----- Provided material -----
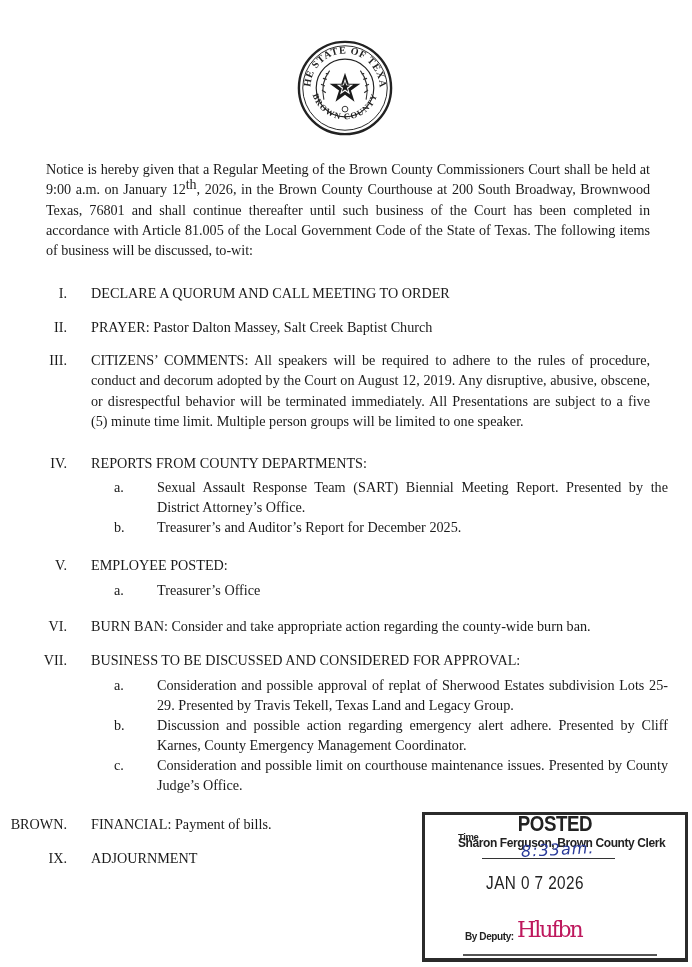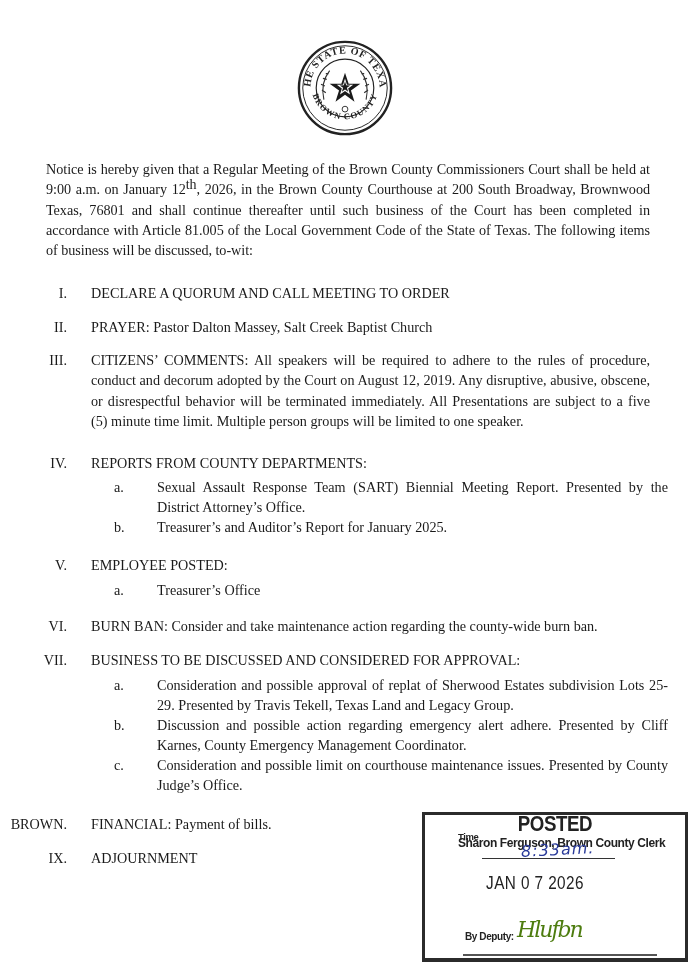"Treasurer’s and Auditor’s Report for" span.body { text: January -> December }
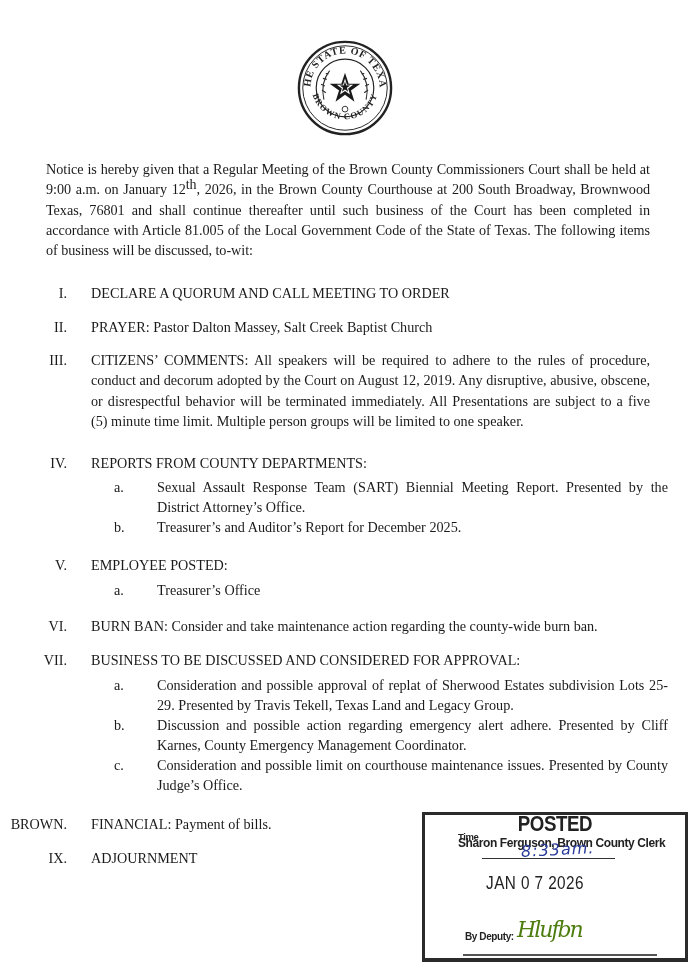"BURN BAN: Consider and take" span.body { text: maintenance -> appropriate }
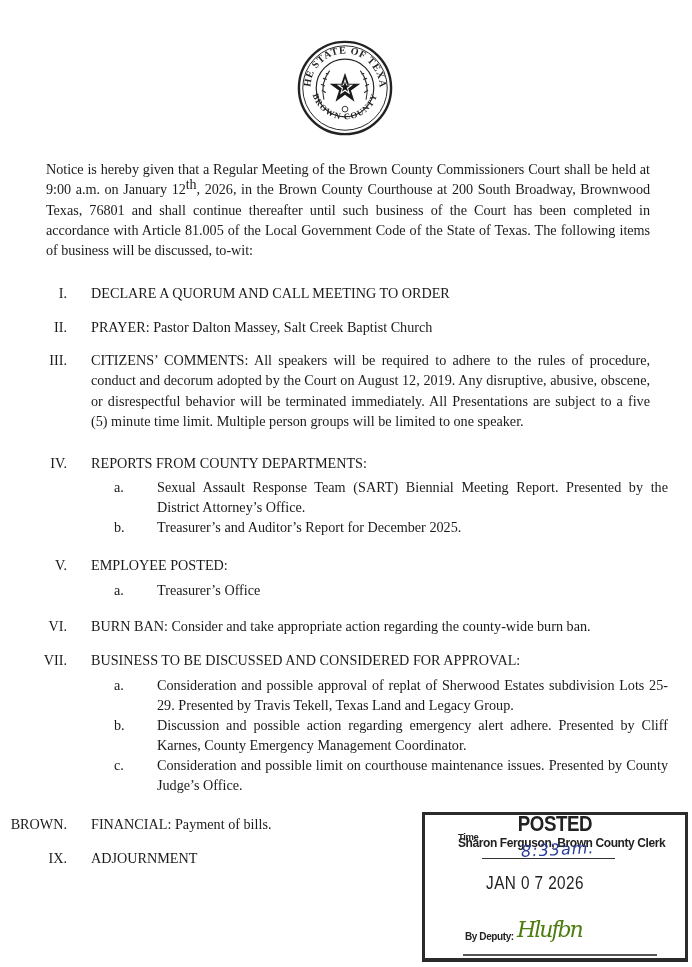"Hlufbn" .stamp .signature { color: #4d7c0f -> #be185d; font-style: italic -> none }
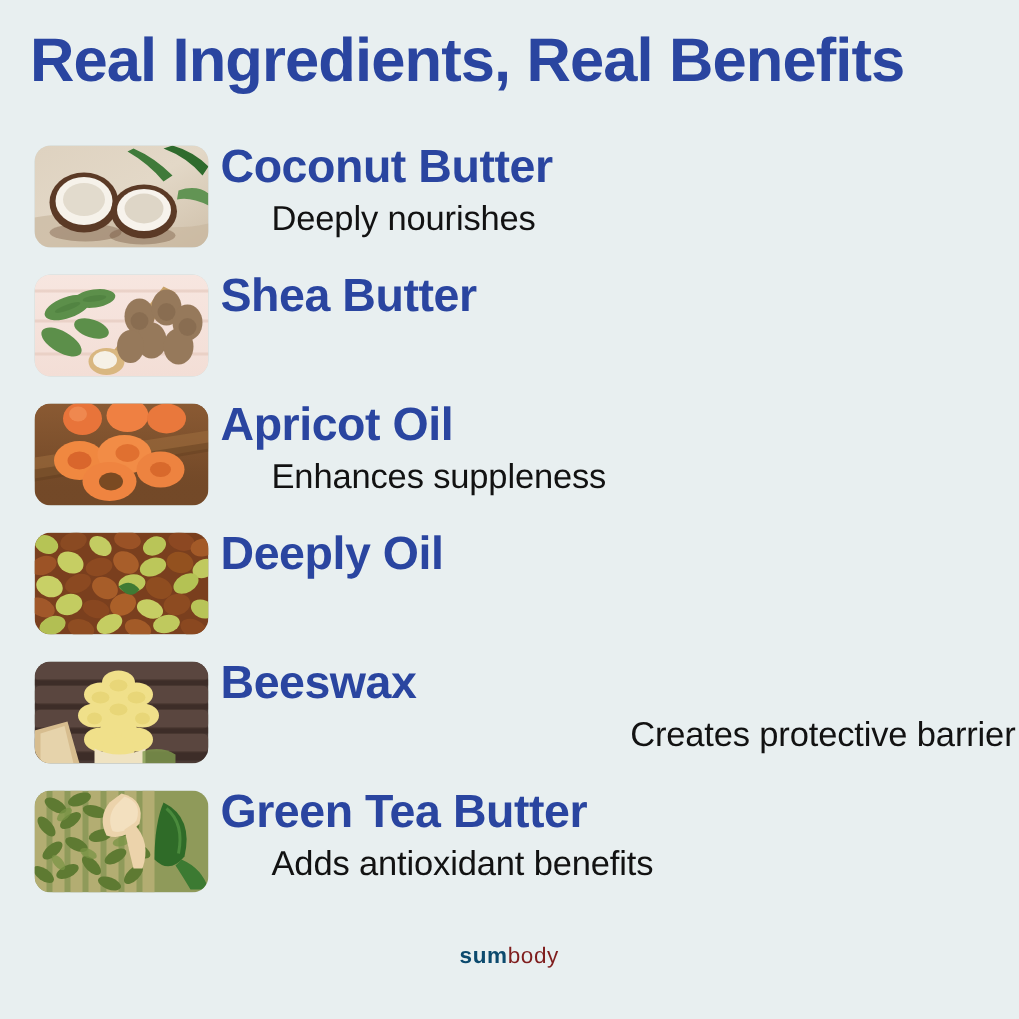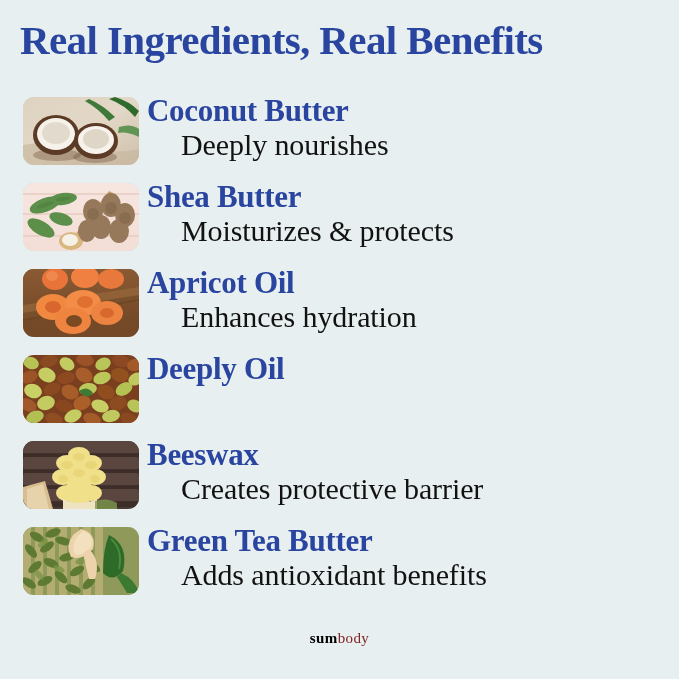"Real Ingredients, Real Benefits" #infographic { font-family: Liberation Serif, serif -> none }
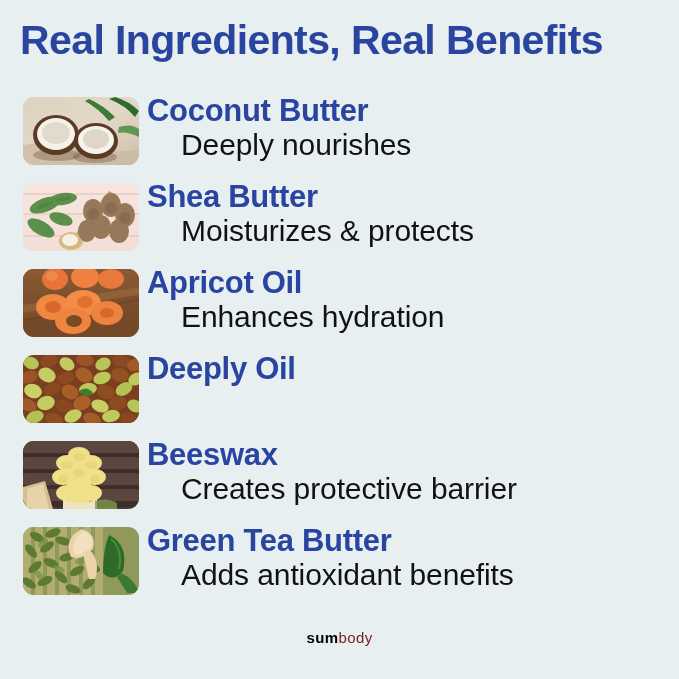"Deeply nourishes" .ing-benefit { font-size: 30px -> 23px }
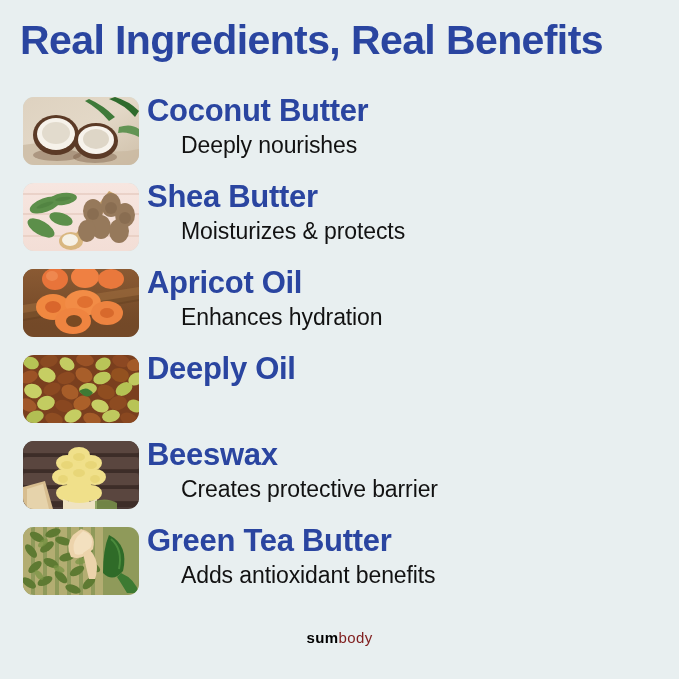"Moisturizes & protects" div.ing-benefit { html: <div>Moisturizes &amp; protects</div> -> none }
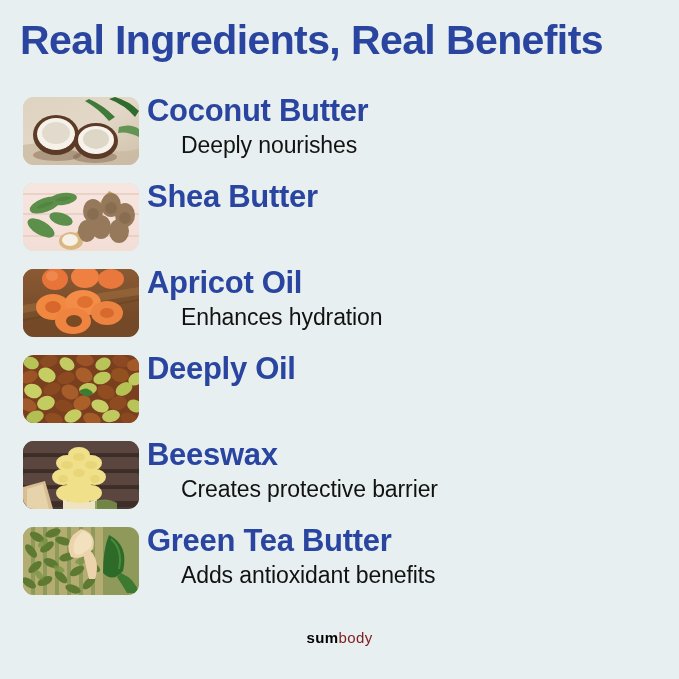"Enhances hydration" div.ing-benefit { text: hydration -> suppleness }
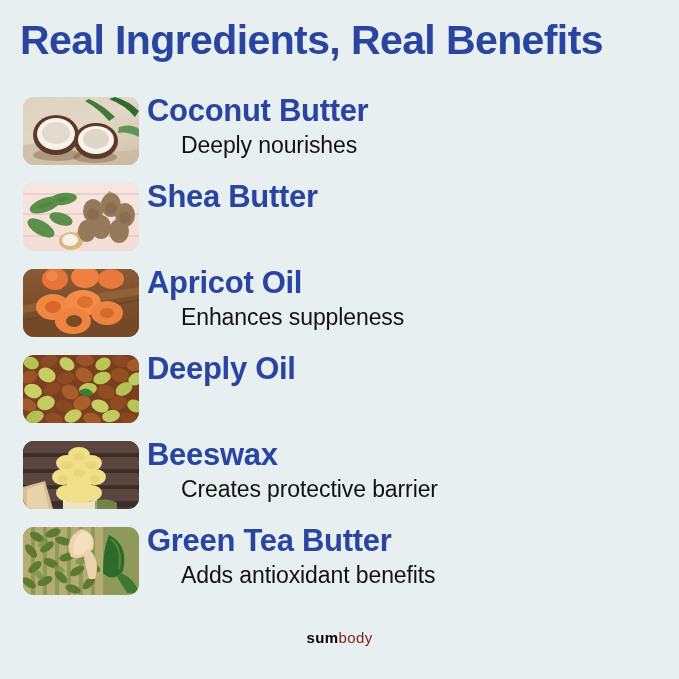"Creates protective barrier" .row-4 .ing-benefit { text-align: none -> right }
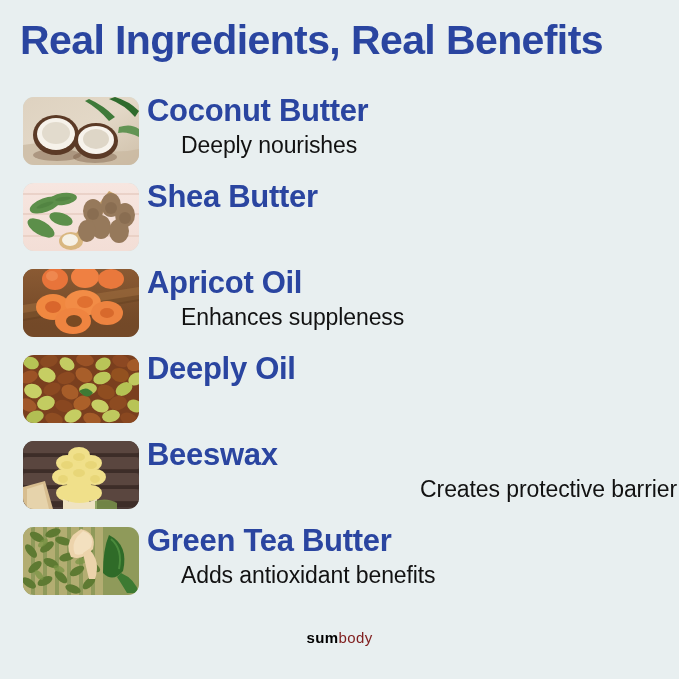"sum" .brand .brand-strong { color: #000000 -> #0c4a6e }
-----
**Required action:** Copy nothing but the lines from the first one in the listing through the line with "color: #4d7c0f ->", and omit the pictures.

**Problem solution:**
"Treasurer’s and Auditor’s Report for" span.body { text: January -> December }
"BURN BAN: Consider and take" span.body { text: maintenance -> appropriate }
"Hlufbn" .stamp .signature { color: #4d7c0f -> #be185d; font-style: italic -> none }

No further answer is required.